## [What you will do]
The lines to copy from the listing below are those that contain the string "items".

----------

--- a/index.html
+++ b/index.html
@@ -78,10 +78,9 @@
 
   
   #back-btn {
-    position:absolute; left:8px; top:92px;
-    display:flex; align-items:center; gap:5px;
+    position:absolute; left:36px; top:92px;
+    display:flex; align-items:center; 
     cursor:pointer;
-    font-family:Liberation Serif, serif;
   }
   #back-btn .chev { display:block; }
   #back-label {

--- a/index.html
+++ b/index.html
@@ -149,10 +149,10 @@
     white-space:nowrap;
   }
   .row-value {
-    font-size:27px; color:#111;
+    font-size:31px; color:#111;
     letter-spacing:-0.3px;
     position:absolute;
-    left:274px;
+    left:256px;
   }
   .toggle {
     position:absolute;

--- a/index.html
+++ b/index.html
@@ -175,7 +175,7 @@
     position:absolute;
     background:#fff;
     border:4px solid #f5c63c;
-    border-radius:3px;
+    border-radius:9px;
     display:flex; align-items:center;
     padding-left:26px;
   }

----------

## [Solution to the problem]
-    display:flex; align-items:center; gap:5px;
+    display:flex; align-items:center; 
     display:flex; align-items:center;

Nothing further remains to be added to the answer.